=== How to complete this task ===
"Daily" is the word to look for; copy each line of the listing where it occurs.

=== Source information ===
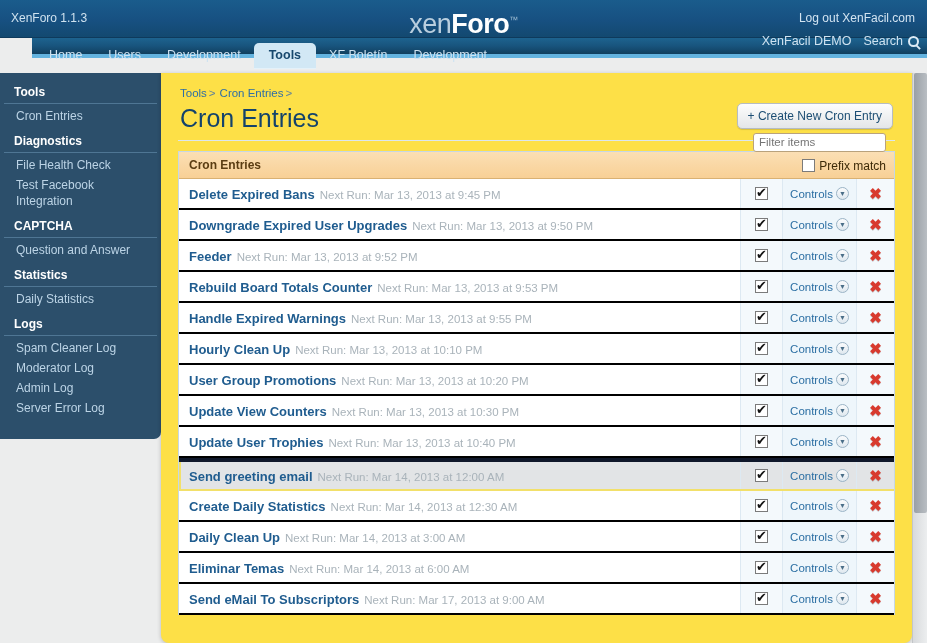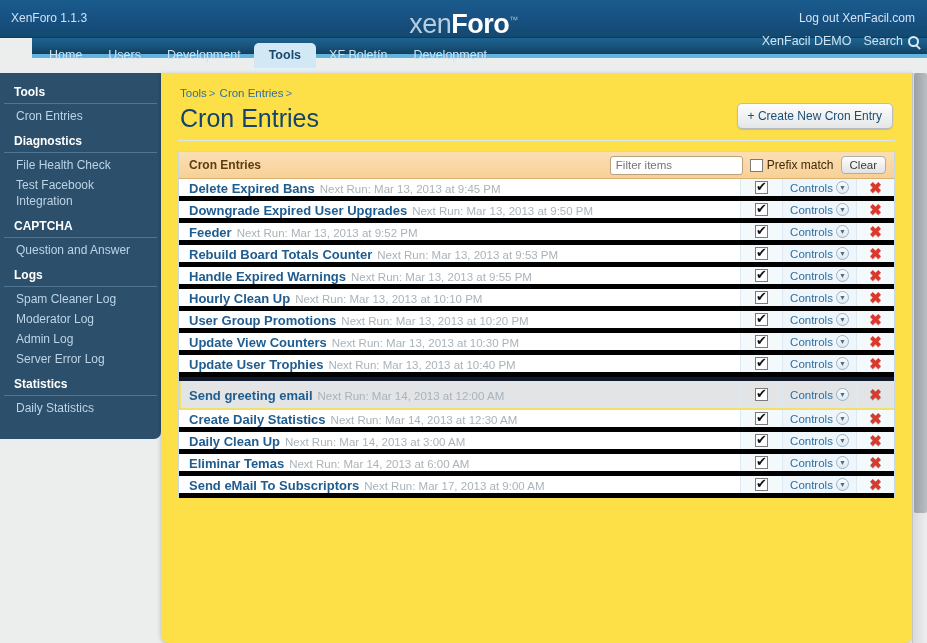--- a/index.html
+++ b/index.html
@@ -141,7 +141,7 @@
     height: 27px;
   }
   .table-head-title { font-size: 12px; color: #5b3d12; font-weight: bold; }
-  .filterbar { display: flex; align-items: center; gap: 7px; }
+  .filterbar { display: flex; align-items: flex-end; gap: 7px; flex-direction: column; }
   .filter-input {
     width: 133px; height: 19px;
     font-size: 11.5px; color: #555;

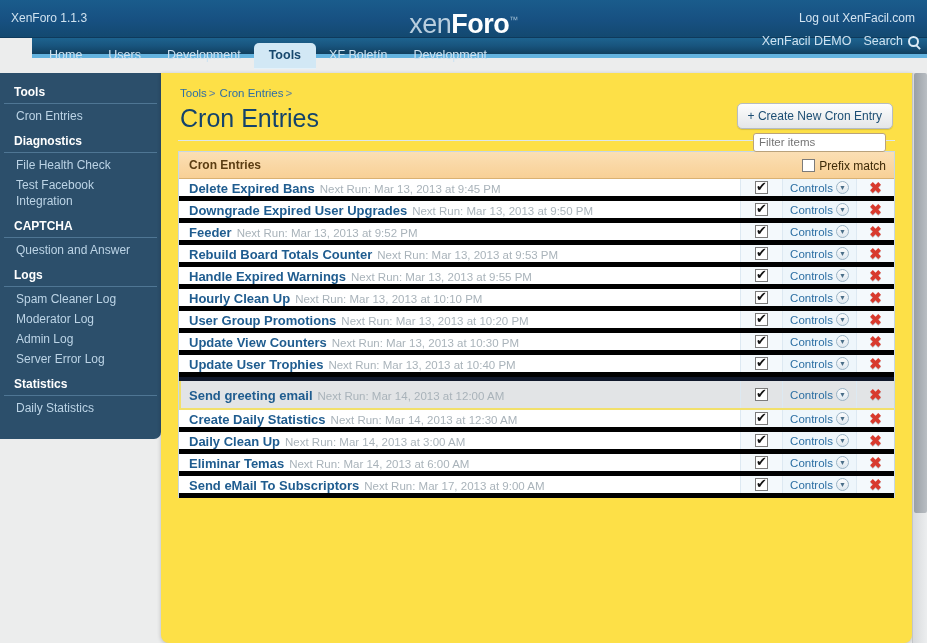--- a/index.html
+++ b/index.html
@@ -169,8 +169,8 @@
   .rows { background: #fff; }
   .row {
     display: flex; align-items: center;
-    height: 22px;
-    border-bottom: 5px solid #000000;
+    height: 31px;
+    border-bottom: 2px solid #000000;
     position: relative;
   }
   .row .cell-name { flex: 1; padding-left: 10px; white-space: nowrap; overflow: hidden; }

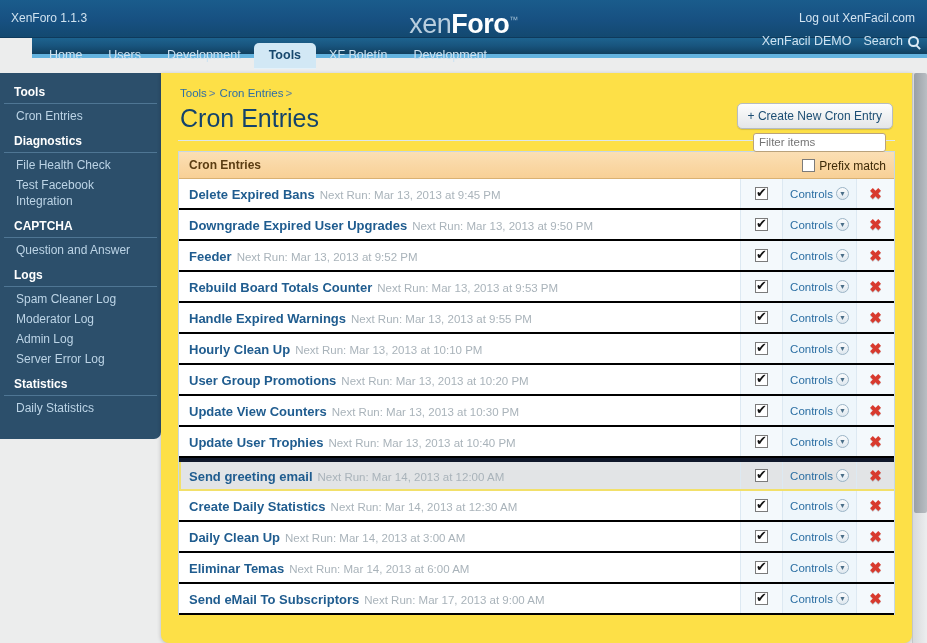--- a/index.html
+++ b/index.html
@@ -270,15 +270,15 @@
         <div class="side-link">Question and Answer</div>
       </div>
       <div class="side-group">
+        <div class="side-head">Statistics</div>
+        <div class="side-link">Daily Statistics</div>
+      </div>
+      <div class="side-group">
         <div class="side-head">Logs</div>
         <div class="side-link">Spam Cleaner Log</div>
         <div class="side-link">Moderator Log</div>
         <div class="side-link">Admin Log</div>
         <div class="side-link">Server Error Log</div>
-      </div>
-      <div class="side-group">
-        <div class="side-head">Statistics</div>
-        <div class="side-link">Daily Statistics</div>
       </div>
     </div>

=== Output of the exercise ===
+        <div class="side-link">Daily Statistics</div>
-        <div class="side-link">Daily Statistics</div>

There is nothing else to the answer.